Thus we can see that Justice Kennedy contributed substantially to the decoupling of the government speech doctrine from Keller. . . . [O]ne suspects [the reason behind] it had something to do with the specific results of Keller and Rust. Keller was the decision in which the Court validated the principle that as a general matter the government can take positions contrary to that of dissenting citizens, but the Court found it inapplicable to the agency speaking in that case (the State Bar) and decided against the government’s position. By contrast, in Rust the Court sided on behalf of the government interests over those of the dissenting private speakers (the objecting staff of the family planning clinics). Thus, when Kennedy was seeking support in Rosenberger v. Univ. of Virginia for the notion that the government can choose to fund its own messages through restrictions on private speakers in order to further its policies, he naturally turned to Rust rather than Keller. . . . The irony is that in Rosenberger, Southworth, and Legal Services Corp. v.
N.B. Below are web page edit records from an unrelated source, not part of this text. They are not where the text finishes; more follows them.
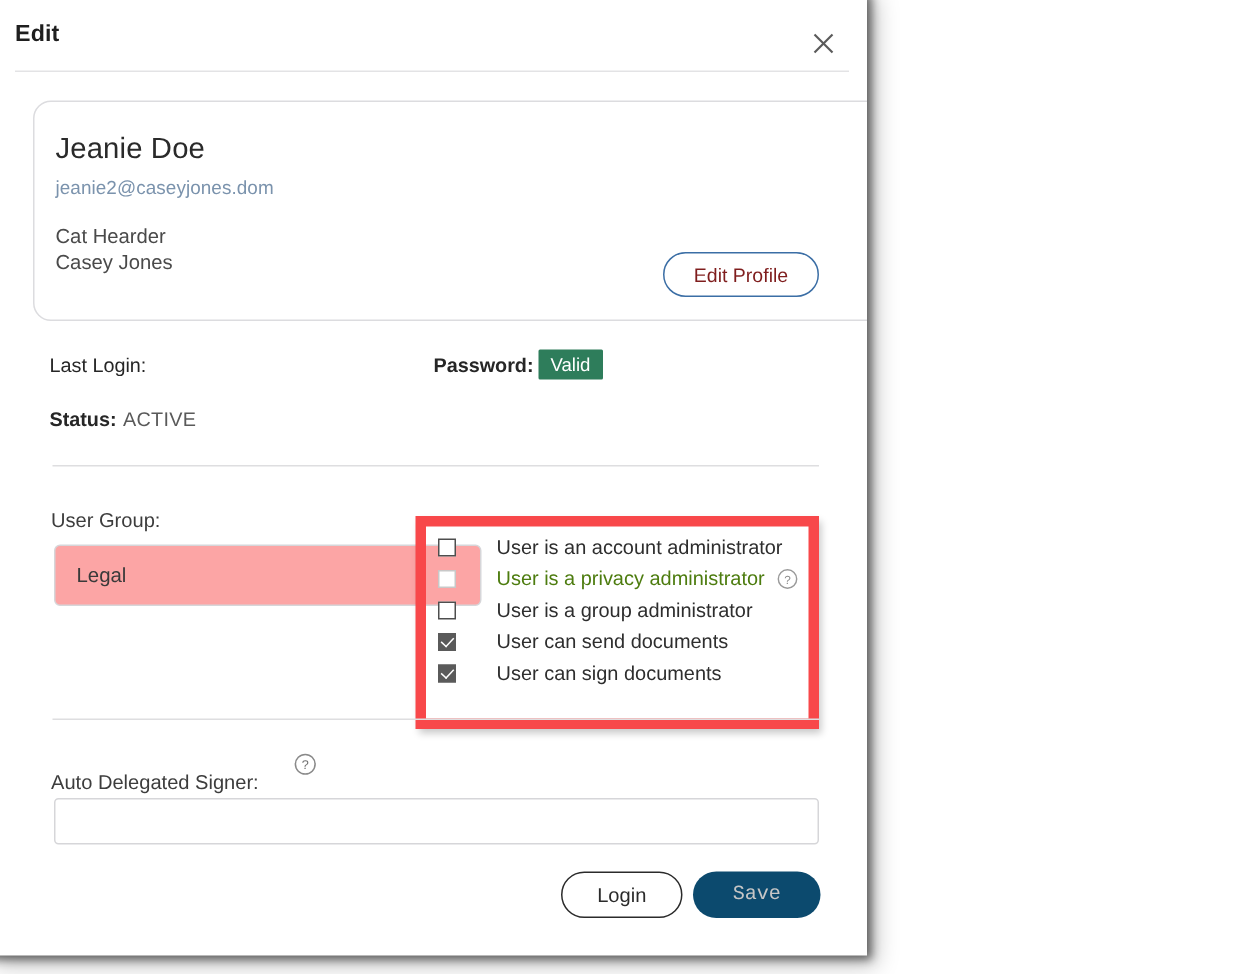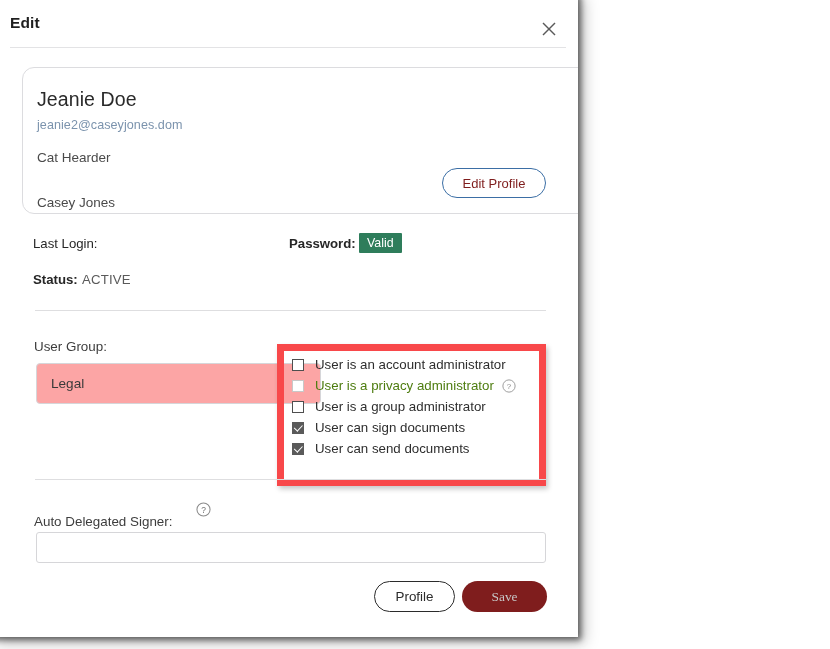--- a/index.html
+++ b/index.html
@@ -112,21 +112,21 @@
   .prof-role {
     position: absolute;
     left: 14px;
     top: 82px;
     font-size: 13.5px;
     color: #4a4a4a;
   }
   .prof-company {
     position: absolute;
     left: 14px;
-    top: 127px;
+    top: 99px;
     font-size: 13.5px;
     color: #4a4a4a;
   }
   .edit-profile-btn {
     position: absolute;
     left: 419px;
     top: 100px;
     width: 104px;
     height: 30px;
     border: 1.6px solid #3b6ea5;
@@ -302,20 +302,21 @@
     transform: rotate(43deg);
   }
   .cb-row.disabled .cb-box {
     border-color: #c8c8c8;
     background: #ffffff;
   }
   .cb-label {
     font-size: 13.3px;
     color: #2e2e2e;
     white-space: nowrap;
+    margin-left: 16px;
   }
   .cb-row.disabled .cb-label {
     color: #4d7c0f;
   }
   .help-icon {
     margin-left: 8px;
     width: 14px;
     height: 14px;
     flex: 0 0 auto;
     cursor: pointer;
@@ -374,23 +375,23 @@
     text-align: center;
   }
   .save-btn {
     position: absolute;
     left: 462px;
     top: 581px;
     width: 85px;
     height: 31px;
     border: none;
     border-radius: 16px;
-    background: #7f1d1d;
+    background: #0c4a6e;
     color: #c6c6c6;
-    font-family: Liberation Serif, serif;
+    font-family: Liberation Mono, monospace;
     font-size: 13.4px;
     cursor: default;
     padding: 0;
     text-align: center;
   }
 </style>
 </head>
 <body>
 
 <div id="screen">
@@ -444,40 +445,40 @@
                 <circle cx="8" cy="8" r="7" fill="none" stroke="#9a9a9a" stroke-width="1.1"></circle>
                 <text x="8" y="11.5" text-anchor="middle" font-family="Liberation Sans, sans-serif" font-size="9" fill="#8a8a8a">?</text>
               </svg></span>
           </div>
           <div class="cb-row">
             <span class="cb-box"></span>
             <span class="cb-label">User is a group administrator</span>
           </div>
           <div class="cb-row checked">
             <span class="cb-box"></span>
-            <span class="cb-label">User can sign documents</span>
+            <span class="cb-label">User can send documents</span>
           </div>
           <div class="cb-row checked">
             <span class="cb-box"></span>
-            <span class="cb-label">User can send documents</span>
+            <span class="cb-label">User can sign documents</span>
           </div>
         </div>
 
       <div class="redbox"></div>
 
       <div class="rule-2"></div>
 
       <div class="ads-label">Auto Delegated Signer:</div>
       <div class="ads-help">
         <svg width="15" height="15" viewBox="0 0 16 16" aria-hidden="true">
           <circle cx="8" cy="8" r="7" fill="none" stroke="#8a8a8a" stroke-width="1.1"></circle>
           <text x="8" y="11.6" text-anchor="middle" font-family="Liberation Sans, sans-serif" font-size="9" fill="#6f6f6f">?</text>
         </svg>
       </div>
       <input class="ads-input" type="text" placeholder="" style="">
 
-      <button class="cancel-btn">Profile</button>
+      <button class="cancel-btn">Login</button>
       <button class="save-btn" disabled="">Save</button>
 
     </div>
   </div>
 
 </div>
 
 </body></html>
Velazquez, where Kennedy uncritically lifted the government speech doctrine out of its Keller context, his discussions were all dicta since the government was not a speaker in them. . . . [Did] this uncritical translation of the Keller government speech doctrine to the restricted funding decisions matter[?] I would argue that it did since what got lost in the translation was the principle that just as the government should not have carte blanche power to compel funding of disagreeable messages in every case where it speaks, so it should not have similar powers to impose speech restrictions on private speakers simply because they receive government money as part of a program that reflects a particular policy position.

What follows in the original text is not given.